Девушка изумленно уставилась на инженера, она глубоко дышала.
— Это был Милан? — тихо спросила она.
Пустаи кивнул:
— Не сердись, я на это не рассчитывал.
Они лежали друг возле друга на шуршавшей соломе, как в те времена, когда партизанили в горах. Только тогда над их головами небо было более синее, а горы совсем лысые, безо всяких лесов, не как здесь. Милан, к неописуемой радости Элизабет, вернулся из Мункача еще вчера. Девушка так прижалась к нему, как будто решила с ним больше не расставаться. Они не виделись несколько месяцев, и все это время, день и ночь, она думала о нем. Она знала, что Милан любит Анну, но Анна так далеко, а она, Элизабет, — рядом. Весь вечер они провели вместе и ждали наступления темноты, чтобы отправиться дальше, в Пешт. Радиопередатчик они хорошо упаковали и надежно спрятали, так как для выполнения нового задания он им пока не потребуется.
Темнело. Вдали, на противоположном склоне долины, над мартеновскими печами висело красное зарево, отливавшее лиловым. Правда, еще можно было разглядеть огневые позиции зенитных батарей, установленных в просветах между небольшими, побеленными известкой домиками рабочих.
Милан поднялся, прислонился спиной к стене и, грызя соломинку, начал неторопливо рассказывать историю своего ранения.
— Я думал, что, добравшись сюда, попрошу новое задание, но все получилось иначе. Инженер сам доложил о моем ранении, и за мной пришли.
— С матерью своей повидался?
— Нет, хотя дважды шел к ней, но оба раза возвращался. В конце концов ограничился тем, что залез на склон холма и оттуда лишь издали полюбовался отчим домом.

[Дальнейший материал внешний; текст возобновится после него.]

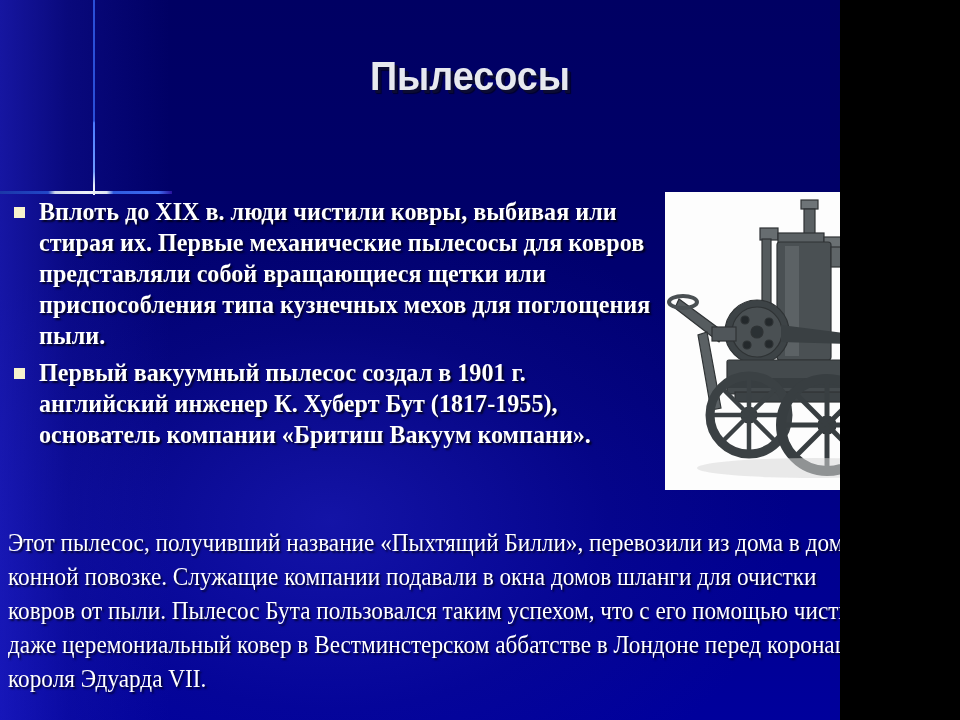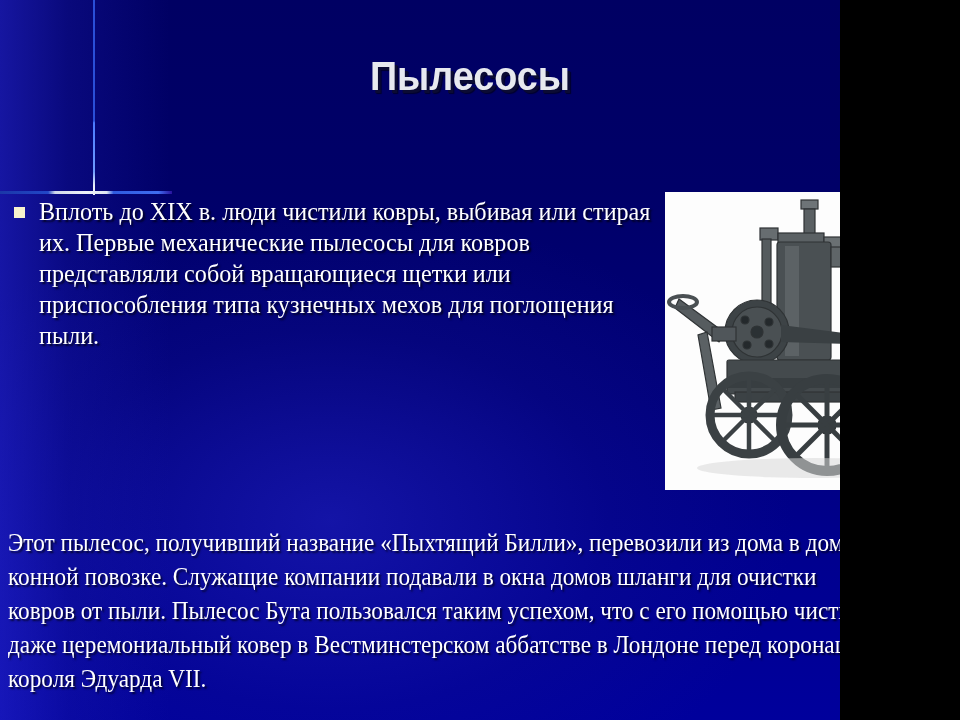"Вплоть до XIX в. люди" #bullets { font-weight: none -> bold }
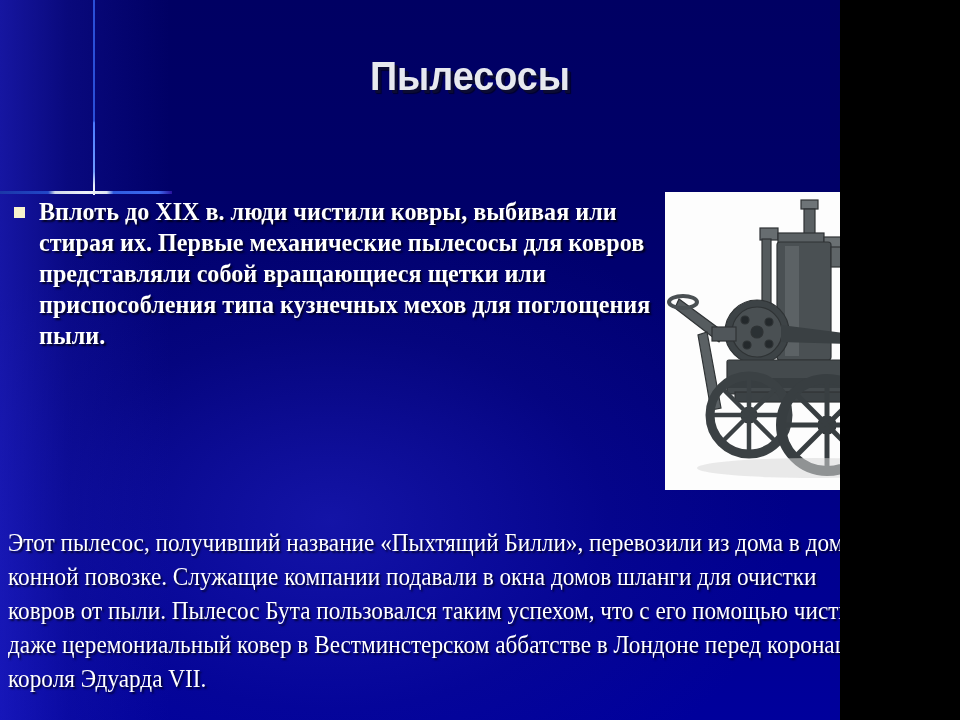"Первый вакуумный пылесос создал в" div.bullet-row { html: none -> <div> <span></span> <span>Первый вакуумный пылесос создал в 1901 г. английский инженер К. Хуберт Бут (1817-1955), основатель компании «Бритиш Вакуум компани».</span> </div> }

Элизабет положила голову на колени Милана и закрыла глаза.
— Я бы, например, не смогла удержаться, чтобы не увидеть своих. Меня все больше и больше тянет к матери. Особенно сейчас, когда я знаю, что она жива.
— А откуда ты это знаешь?
— Я получила от нее письмо.
— Письмо сюда?!
Девушка открыла глаза и, посмотрев Милану в лицо, ужаснулась его выражению. Она сразу же поняла, что совершила грубую ошибку, о которой ей отнюдь не следовало бы рассказывать ему.
— От кого ты получила это письмо?
— От Моники, от Моники Фишер.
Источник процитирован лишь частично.